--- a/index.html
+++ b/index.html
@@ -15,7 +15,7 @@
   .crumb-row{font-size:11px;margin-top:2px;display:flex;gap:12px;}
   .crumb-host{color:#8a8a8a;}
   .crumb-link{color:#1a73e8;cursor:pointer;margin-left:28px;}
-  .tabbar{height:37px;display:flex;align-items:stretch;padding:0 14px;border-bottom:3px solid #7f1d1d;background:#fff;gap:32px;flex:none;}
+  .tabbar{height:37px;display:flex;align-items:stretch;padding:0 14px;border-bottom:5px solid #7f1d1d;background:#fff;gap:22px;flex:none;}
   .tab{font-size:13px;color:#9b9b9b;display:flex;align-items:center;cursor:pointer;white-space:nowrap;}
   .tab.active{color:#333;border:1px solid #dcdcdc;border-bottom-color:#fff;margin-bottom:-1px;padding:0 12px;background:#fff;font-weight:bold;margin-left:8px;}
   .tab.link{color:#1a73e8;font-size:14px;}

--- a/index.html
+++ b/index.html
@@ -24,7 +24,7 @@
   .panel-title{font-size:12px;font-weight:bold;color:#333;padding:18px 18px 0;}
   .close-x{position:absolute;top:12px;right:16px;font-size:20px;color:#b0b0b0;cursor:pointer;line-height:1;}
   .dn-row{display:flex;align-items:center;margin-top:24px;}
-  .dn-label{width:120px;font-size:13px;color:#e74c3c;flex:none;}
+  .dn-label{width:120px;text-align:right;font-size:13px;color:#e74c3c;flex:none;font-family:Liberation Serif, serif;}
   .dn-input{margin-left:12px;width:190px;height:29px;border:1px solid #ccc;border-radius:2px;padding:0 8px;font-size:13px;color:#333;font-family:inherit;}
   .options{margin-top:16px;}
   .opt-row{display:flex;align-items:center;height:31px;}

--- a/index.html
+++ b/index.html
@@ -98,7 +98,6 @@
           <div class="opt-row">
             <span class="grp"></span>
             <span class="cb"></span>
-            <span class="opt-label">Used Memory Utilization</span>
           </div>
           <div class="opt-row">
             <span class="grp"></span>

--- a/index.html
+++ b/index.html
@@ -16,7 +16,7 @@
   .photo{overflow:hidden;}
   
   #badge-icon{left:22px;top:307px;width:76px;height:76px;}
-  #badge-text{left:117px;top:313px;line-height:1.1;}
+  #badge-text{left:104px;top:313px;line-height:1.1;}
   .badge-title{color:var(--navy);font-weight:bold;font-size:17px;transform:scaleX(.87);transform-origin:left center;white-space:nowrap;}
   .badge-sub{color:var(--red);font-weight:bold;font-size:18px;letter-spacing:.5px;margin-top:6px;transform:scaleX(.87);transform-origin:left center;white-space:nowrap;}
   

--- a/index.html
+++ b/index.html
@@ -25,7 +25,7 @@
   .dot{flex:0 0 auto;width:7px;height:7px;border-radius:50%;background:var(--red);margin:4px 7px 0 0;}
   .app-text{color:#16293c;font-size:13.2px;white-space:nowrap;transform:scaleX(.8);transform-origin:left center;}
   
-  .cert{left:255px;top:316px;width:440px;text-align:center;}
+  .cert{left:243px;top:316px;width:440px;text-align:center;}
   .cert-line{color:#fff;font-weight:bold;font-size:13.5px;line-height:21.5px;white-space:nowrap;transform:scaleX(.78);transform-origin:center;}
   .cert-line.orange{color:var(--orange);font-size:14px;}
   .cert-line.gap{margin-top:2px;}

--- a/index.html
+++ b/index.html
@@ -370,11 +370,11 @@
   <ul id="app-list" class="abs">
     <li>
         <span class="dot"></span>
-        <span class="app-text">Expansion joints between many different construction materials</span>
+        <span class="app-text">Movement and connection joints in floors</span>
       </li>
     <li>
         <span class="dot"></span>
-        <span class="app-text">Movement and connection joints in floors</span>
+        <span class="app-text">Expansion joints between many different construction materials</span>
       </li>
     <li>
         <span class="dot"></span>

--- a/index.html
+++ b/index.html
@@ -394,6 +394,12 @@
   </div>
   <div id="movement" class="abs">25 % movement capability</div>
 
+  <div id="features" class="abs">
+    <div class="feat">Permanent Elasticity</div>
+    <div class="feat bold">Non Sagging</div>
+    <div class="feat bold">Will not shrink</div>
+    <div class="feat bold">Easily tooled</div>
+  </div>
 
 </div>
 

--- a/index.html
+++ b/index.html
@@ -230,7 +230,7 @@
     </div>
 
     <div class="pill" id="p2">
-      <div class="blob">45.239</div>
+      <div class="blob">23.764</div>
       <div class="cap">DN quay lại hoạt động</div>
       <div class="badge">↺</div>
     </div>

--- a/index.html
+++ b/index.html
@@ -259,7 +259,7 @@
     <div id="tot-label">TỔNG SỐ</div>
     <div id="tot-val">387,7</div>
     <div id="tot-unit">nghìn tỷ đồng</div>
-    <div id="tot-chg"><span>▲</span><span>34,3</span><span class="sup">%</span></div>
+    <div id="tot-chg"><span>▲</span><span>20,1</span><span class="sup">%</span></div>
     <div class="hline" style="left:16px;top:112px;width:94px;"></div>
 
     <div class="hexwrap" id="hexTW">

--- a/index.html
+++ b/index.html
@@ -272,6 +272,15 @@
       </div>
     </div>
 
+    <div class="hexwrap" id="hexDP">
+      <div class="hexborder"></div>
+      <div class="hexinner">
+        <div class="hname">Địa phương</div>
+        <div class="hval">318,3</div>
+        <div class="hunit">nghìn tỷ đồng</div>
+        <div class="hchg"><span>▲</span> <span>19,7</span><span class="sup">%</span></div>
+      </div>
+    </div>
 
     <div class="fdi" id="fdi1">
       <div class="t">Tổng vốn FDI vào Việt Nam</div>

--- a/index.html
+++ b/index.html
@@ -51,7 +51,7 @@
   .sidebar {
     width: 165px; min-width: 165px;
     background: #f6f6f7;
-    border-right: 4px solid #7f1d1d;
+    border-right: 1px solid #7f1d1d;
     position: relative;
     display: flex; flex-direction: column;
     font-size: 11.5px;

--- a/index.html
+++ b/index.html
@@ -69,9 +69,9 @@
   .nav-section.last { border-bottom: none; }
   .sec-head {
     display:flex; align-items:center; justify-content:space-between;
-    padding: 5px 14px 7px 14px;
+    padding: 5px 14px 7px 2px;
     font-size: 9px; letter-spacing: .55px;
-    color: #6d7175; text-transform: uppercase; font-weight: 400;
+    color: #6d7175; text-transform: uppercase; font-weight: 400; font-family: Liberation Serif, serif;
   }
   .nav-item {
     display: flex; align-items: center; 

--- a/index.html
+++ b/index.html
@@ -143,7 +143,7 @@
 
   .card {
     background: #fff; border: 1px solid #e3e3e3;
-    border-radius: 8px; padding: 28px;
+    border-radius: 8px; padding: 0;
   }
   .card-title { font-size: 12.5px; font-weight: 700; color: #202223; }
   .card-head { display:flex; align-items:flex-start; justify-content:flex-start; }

◇ ◇ ◇ ◇ ◇ ◇ ◇

Work task
Return, from the data, each line where the string "none" occurs.

Written answer
-  .tabbar{height:37px;display:flex;align-items:stretch;padding:0 14px;border-bottom:3px solid #7f1d1d;background:#fff;gap:32px;flex:none;}
+  .tabbar{height:37px;display:flex;align-items:stretch;padding:0 14px;border-bottom:5px solid #7f1d1d;background:#fff;gap:22px;flex:none;}
-  .dn-label{width:120px;font-size:13px;color:#e74c3c;flex:none;}
+  .dn-label{width:120px;text-align:right;font-size:13px;color:#e74c3c;flex:none;font-family:Liberation Serif, serif;}
   .nav-section.last { border-bottom: none; }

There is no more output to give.